━━ Entries shown ━━

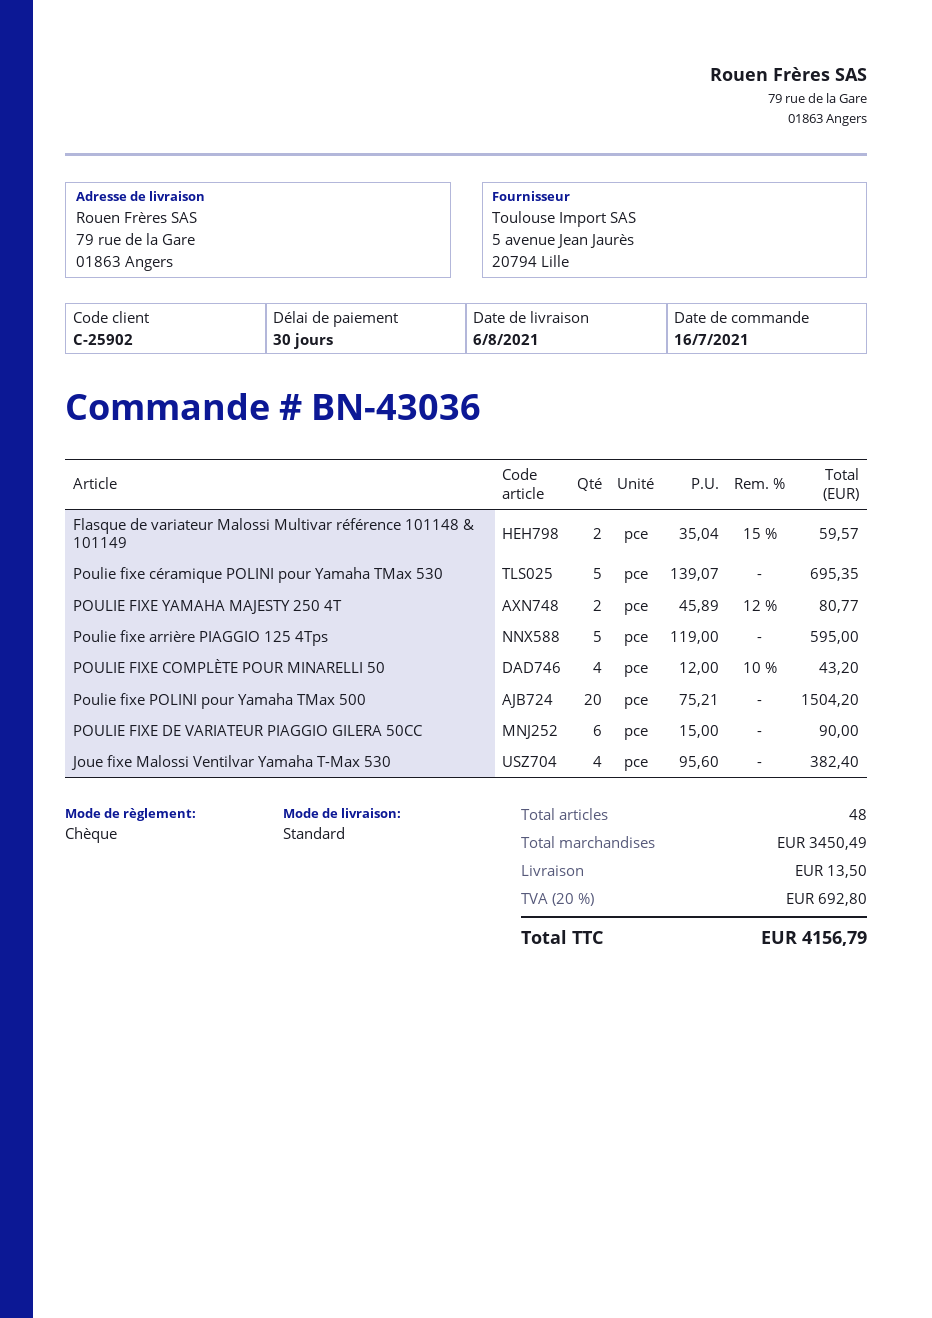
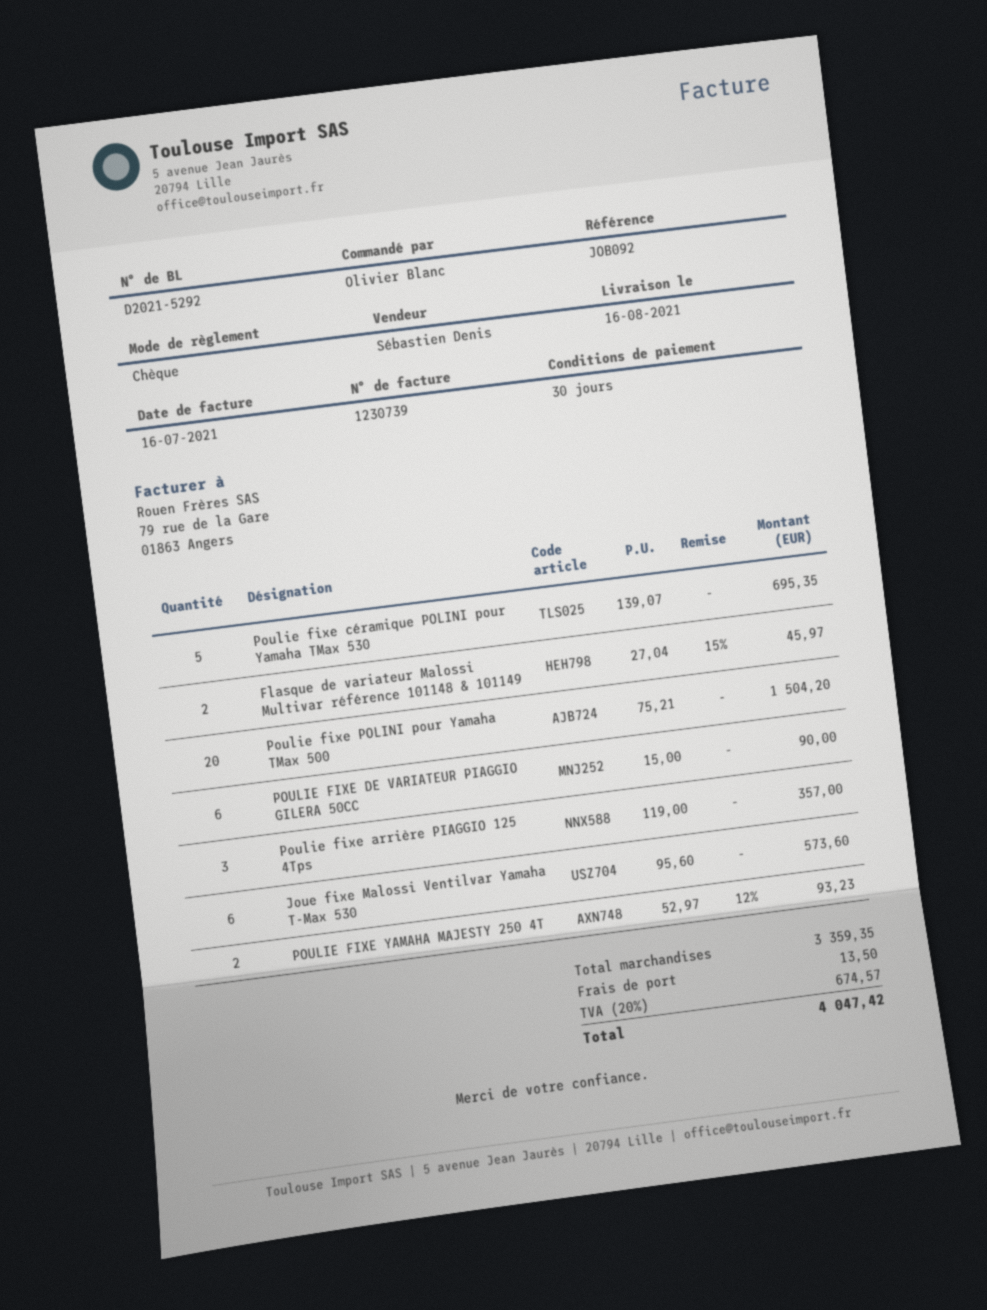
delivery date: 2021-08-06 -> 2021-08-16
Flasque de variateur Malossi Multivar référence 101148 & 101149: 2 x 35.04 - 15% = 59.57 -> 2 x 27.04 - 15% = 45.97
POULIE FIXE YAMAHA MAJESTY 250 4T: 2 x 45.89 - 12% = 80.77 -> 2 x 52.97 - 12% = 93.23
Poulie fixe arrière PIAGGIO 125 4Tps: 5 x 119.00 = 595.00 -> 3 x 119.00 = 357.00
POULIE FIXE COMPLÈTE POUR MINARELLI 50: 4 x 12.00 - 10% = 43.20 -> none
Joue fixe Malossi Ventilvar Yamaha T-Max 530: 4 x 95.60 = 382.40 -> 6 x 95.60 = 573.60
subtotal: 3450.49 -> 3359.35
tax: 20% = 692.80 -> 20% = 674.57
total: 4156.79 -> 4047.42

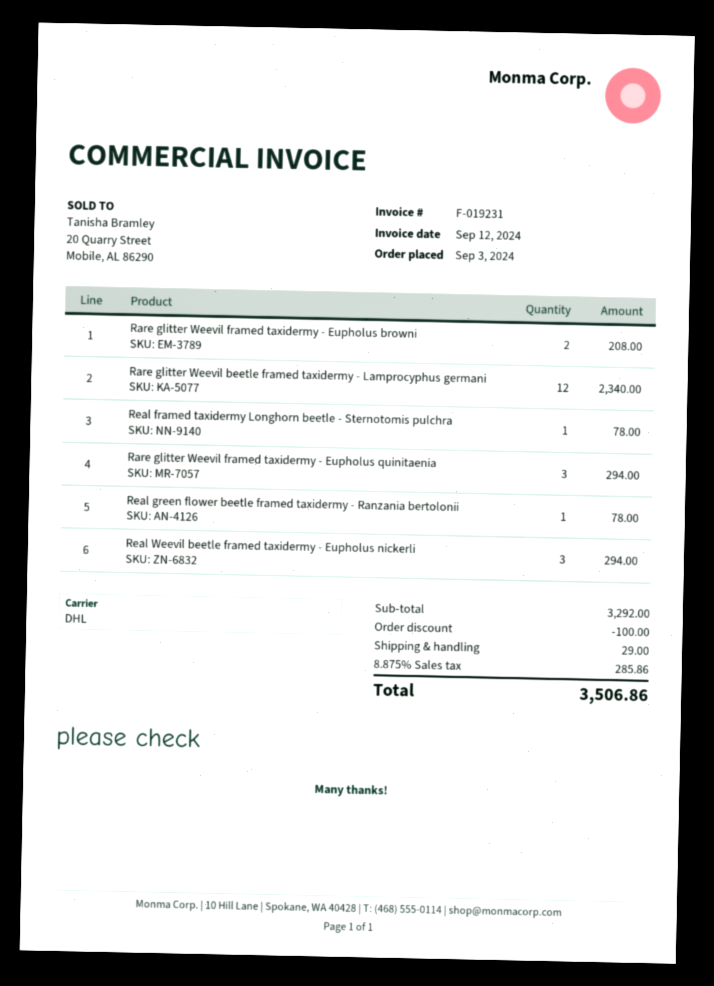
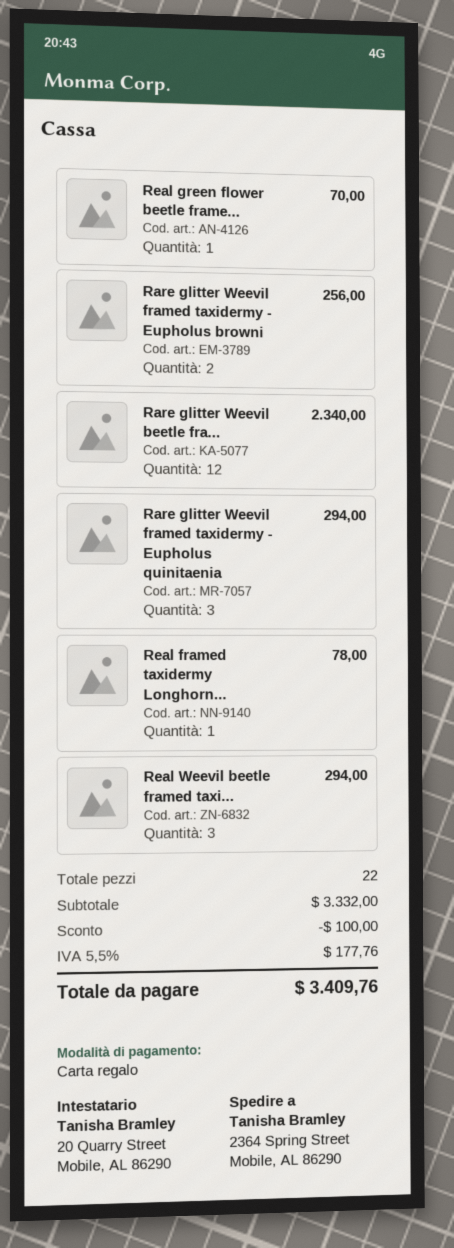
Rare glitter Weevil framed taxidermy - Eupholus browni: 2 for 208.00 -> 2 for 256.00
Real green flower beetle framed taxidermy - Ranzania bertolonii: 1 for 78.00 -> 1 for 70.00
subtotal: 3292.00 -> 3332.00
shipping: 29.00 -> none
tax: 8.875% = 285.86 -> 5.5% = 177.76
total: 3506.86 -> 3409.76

━━━

Work instructions
The records above must be output exactly, except for their pictures.

Solution
delivery date: 2021-08-06 -> 2021-08-16
Flasque de variateur Malossi Multivar référence 101148 & 101149: 2 x 35.04 - 15% = 59.57 -> 2 x 27.04 - 15% = 45.97
POULIE FIXE YAMAHA MAJESTY 250 4T: 2 x 45.89 - 12% = 80.77 -> 2 x 52.97 - 12% = 93.23
Poulie fixe arrière PIAGGIO 125 4Tps: 5 x 119.00 = 595.00 -> 3 x 119.00 = 357.00
POULIE FIXE COMPLÈTE POUR MINARELLI 50: 4 x 12.00 - 10% = 43.20 -> none
Joue fixe Malossi Ventilvar Yamaha T-Max 530: 4 x 95.60 = 382.40 -> 6 x 95.60 = 573.60
subtotal: 3450.49 -> 3359.35
tax: 20% = 692.80 -> 20% = 674.57
total: 4156.79 -> 4047.42

Rare glitter Weevil framed taxidermy - Eupholus browni: 2 for 208.00 -> 2 for 256.00
Real green flower beetle framed taxidermy - Ranzania bertolonii: 1 for 78.00 -> 1 for 70.00
subtotal: 3292.00 -> 3332.00
shipping: 29.00 -> none
tax: 8.875% = 285.86 -> 5.5% = 177.76
total: 3506.86 -> 3409.76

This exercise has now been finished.